A car bomb went off near the ruling Baath Party headquarters in central Damascus, killing at least 59 people, the opposition Syrian Observatory for Human Rights said.
"Most of the dead were civilians, including 16 regime troops," the head of the Britain-based organization, Rami Abdel Rahman, told dpa.
State television said that 53 people, mainly civilians, were killed.
Pro-government TV channel al-Ikhbariya broadcast footage of charred bodies inside cars and body parts strewn across the streets, as firemen battled blazes from dozens of vehicles.
A second car bombing rocked the north-eastern Damascus area of Barzi, targeting a military intelligence building, said activists.
The observatory said at least 13 people, including 10 soldiers, were killed in Barzi.
The watchdog said simultaneous blasts also hit checkpoints manned by pro-government militiamen, known as Shabiha, in the area.
Two mortar rounds, meanwhile, struck the Damascus offices of the army command, said activists.
The main opposition coalition denounced as "terrorists" those who had carried out the bombings.
It said that "any acts targeting civilians or violating human rights are criminal acts that must be condemned, regardless of the perpetrator or the justification."
The attacks coincided with fierce clashes between government troops and rebels around Damascus, said activists.
Eighteen people were killed in an airstrike on a field hospital in the southern province of Daraa, they reported.
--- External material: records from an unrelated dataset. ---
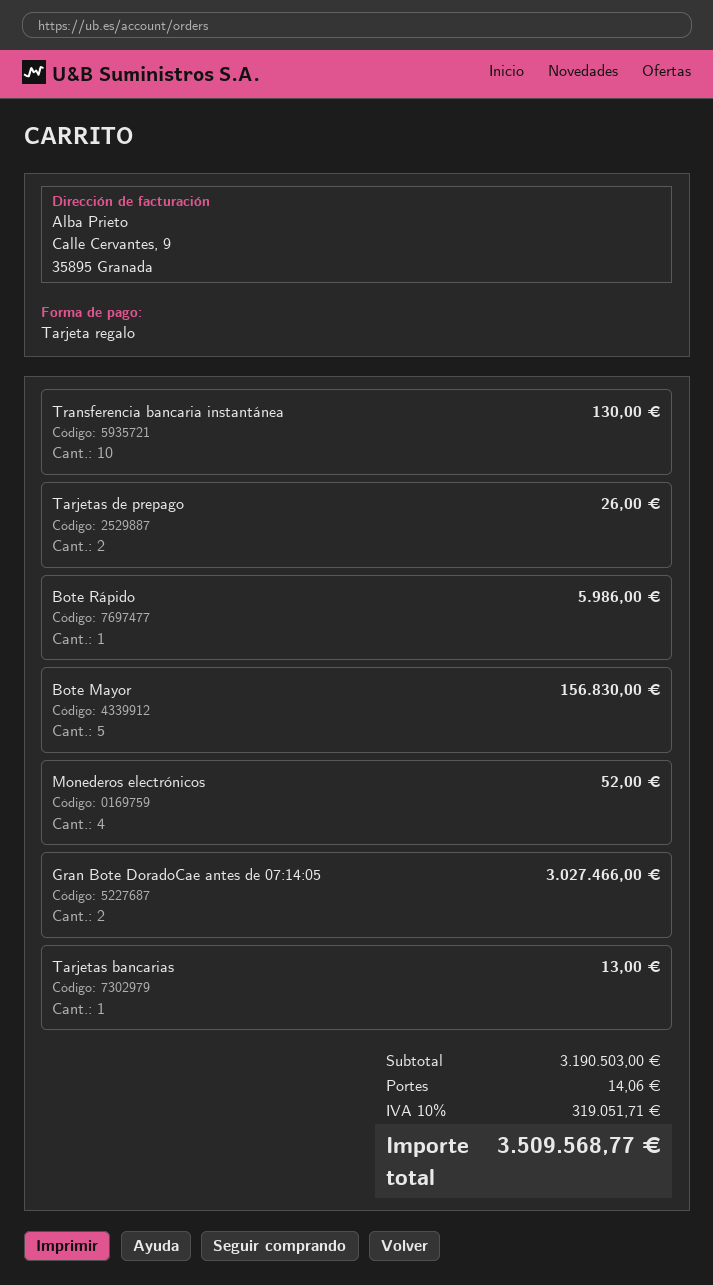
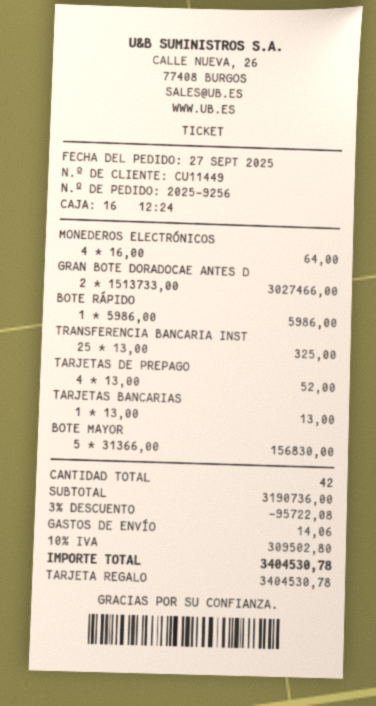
Transferencia bancaria instantánea: 10 for 130.00 -> 25 for 325.00
Tarjetas de prepago: 2 for 26.00 -> 4 for 52.00
Monederos electrónicos: 4 for 52.00 -> 4 for 64.00
subtotal: 3190503.00 -> 3190736.00
discount: none -> 3% = 95722.08
tax: 10% = 319051.71 -> 10% = 309502.80
total: 3509568.77 -> 3404530.78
The dead included eight rebel fighters, three medics and seven civilians.
Daraa is the cradle of the uprising that erupted against the rule of President Bashar al-Assad in March 2011.
At least 70,000 people have been killed in Syria since the start of the revolt, according to UN estimates.
In Beirut, British Foreign Secretary William Hague urged al-Assad's regime to respond "positively" to a dialogue offer made by the opposition chief Ahmed Moaz al-Khatib, but stressed that al-Assad should leave power.
"There has been a very important offer of negotiation by Khatib of the National Coalition. It is important that that offer is responded to with serious negotiations by the al-Assad regime," Hague told reporters after talks with Lebanese President Michel Suleiman.
"It's time to go ... The people of Syria ... have experienced enough suffering. Such destruction, such loss of life, such a threat to the stability of the whole region should not be endured because one person wishes to stay in power," he said.
Al-Khatib in January offered to negotiate with regime officials who have no "blood on their hands" and named Vice President Farouk al-Sharaa as a possible representative of the regime.